Activity.
Scan the data for "height" and copy each matching line.

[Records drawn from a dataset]
+--

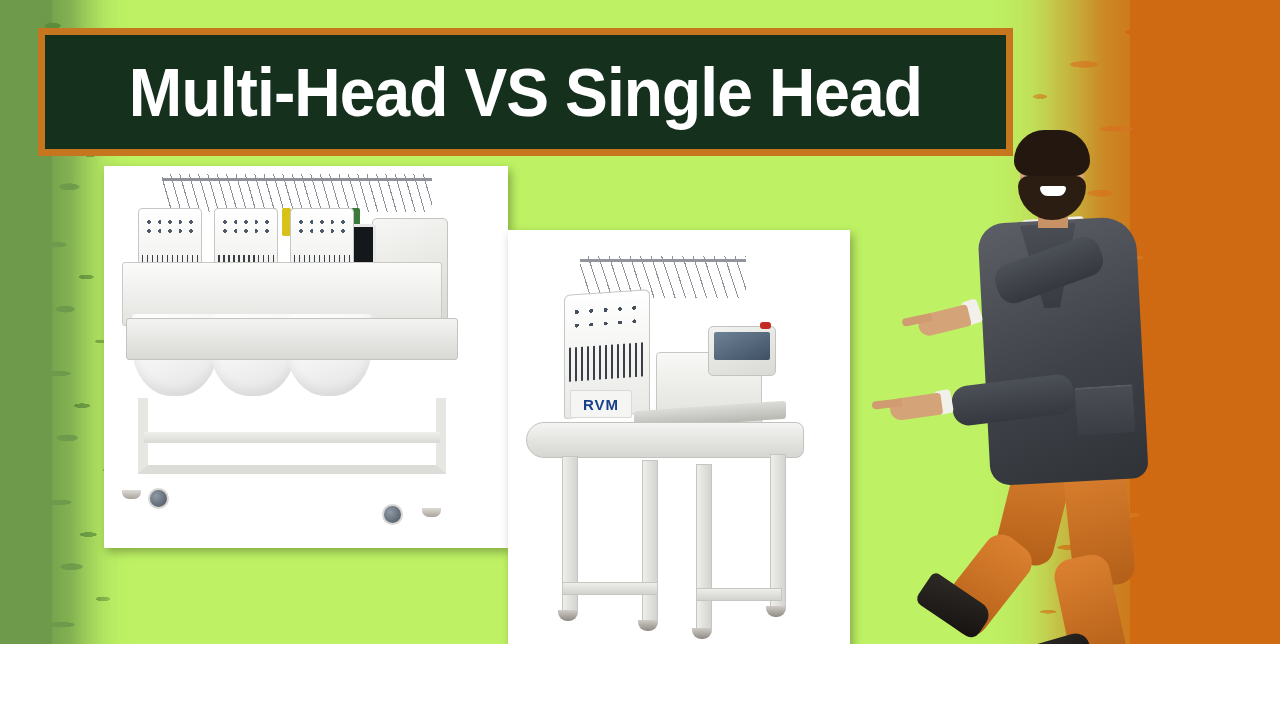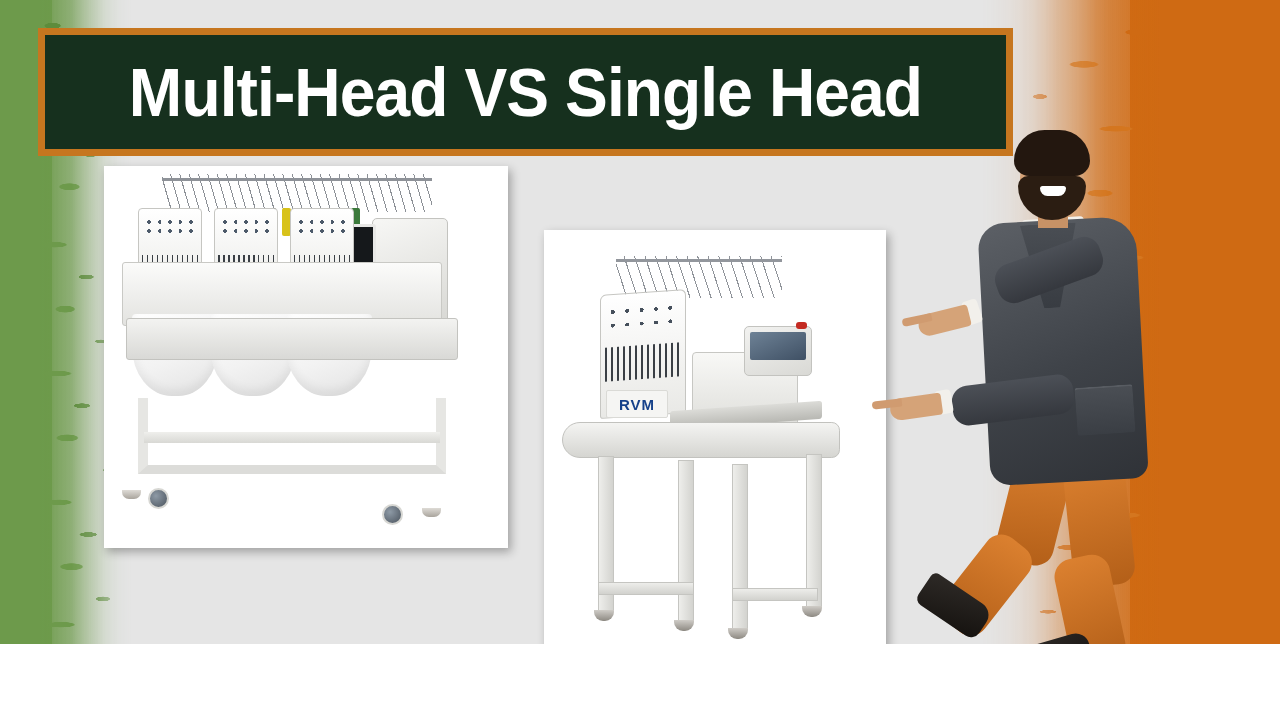--- a/index.html
+++ b/index.html
@@ -11,7 +11,7 @@
     position:relative;
     width:1280px;height:644px;
     overflow:hidden;
-    background:#e5e5e5;
+    background:#bef264;
   }
 
   

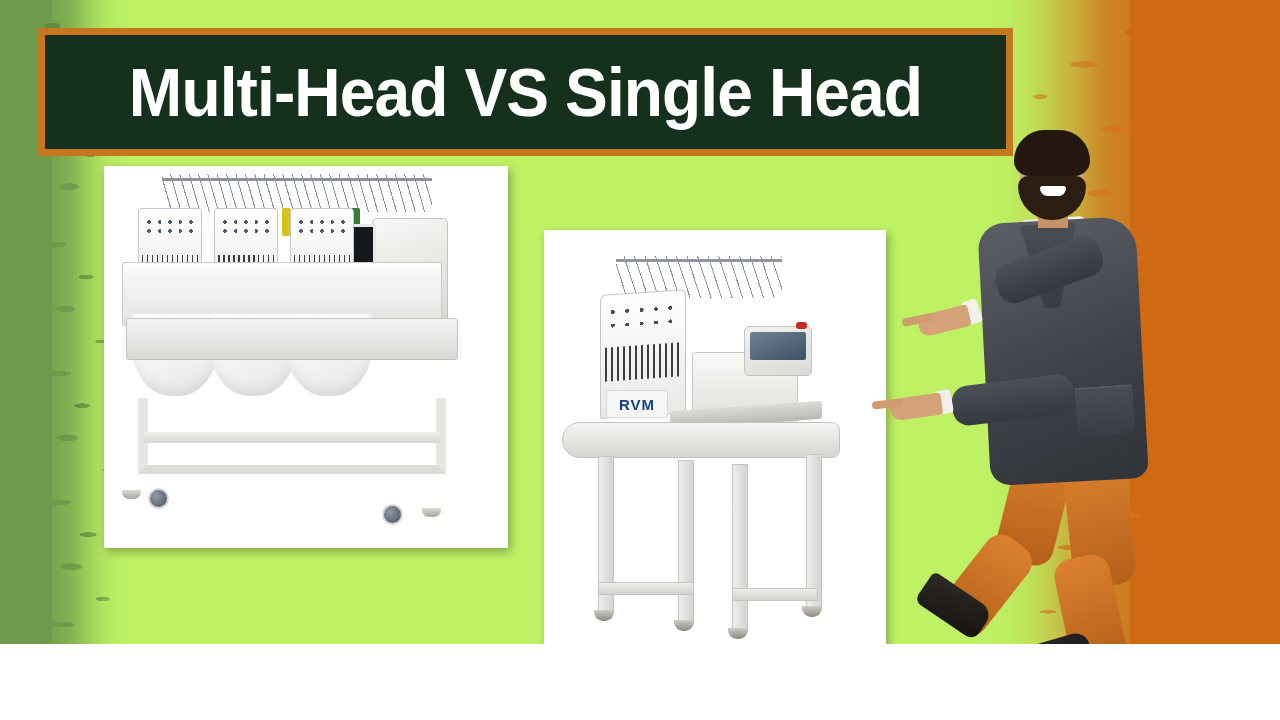--- a/index.html
+++ b/index.html
@@ -121,7 +121,7 @@
     box-shadow:3px 4px 9px rgba(0,0,0,.30);
   }
   #panel-multihead{left:104px;top:166px;width:404px;height:382px;z-index:3;}
-  #panel-singlehead{left:544px;top:230px;width:342px;height:440px;z-index:4;text-align:center;}
+  #panel-singlehead{left:508px;top:230px;width:342px;height:440px;z-index:4;text-align:center;}
 
   .photo{position:absolute;inset:0;}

+--

Completed task.
     width:1280px;height:644px;
   #panel-multihead{left:104px;top:166px;width:404px;height:382px;z-index:3;}
-  #panel-singlehead{left:544px;top:230px;width:342px;height:440px;z-index:4;text-align:center;}
+  #panel-singlehead{left:508px;top:230px;width:342px;height:440px;z-index:4;text-align:center;}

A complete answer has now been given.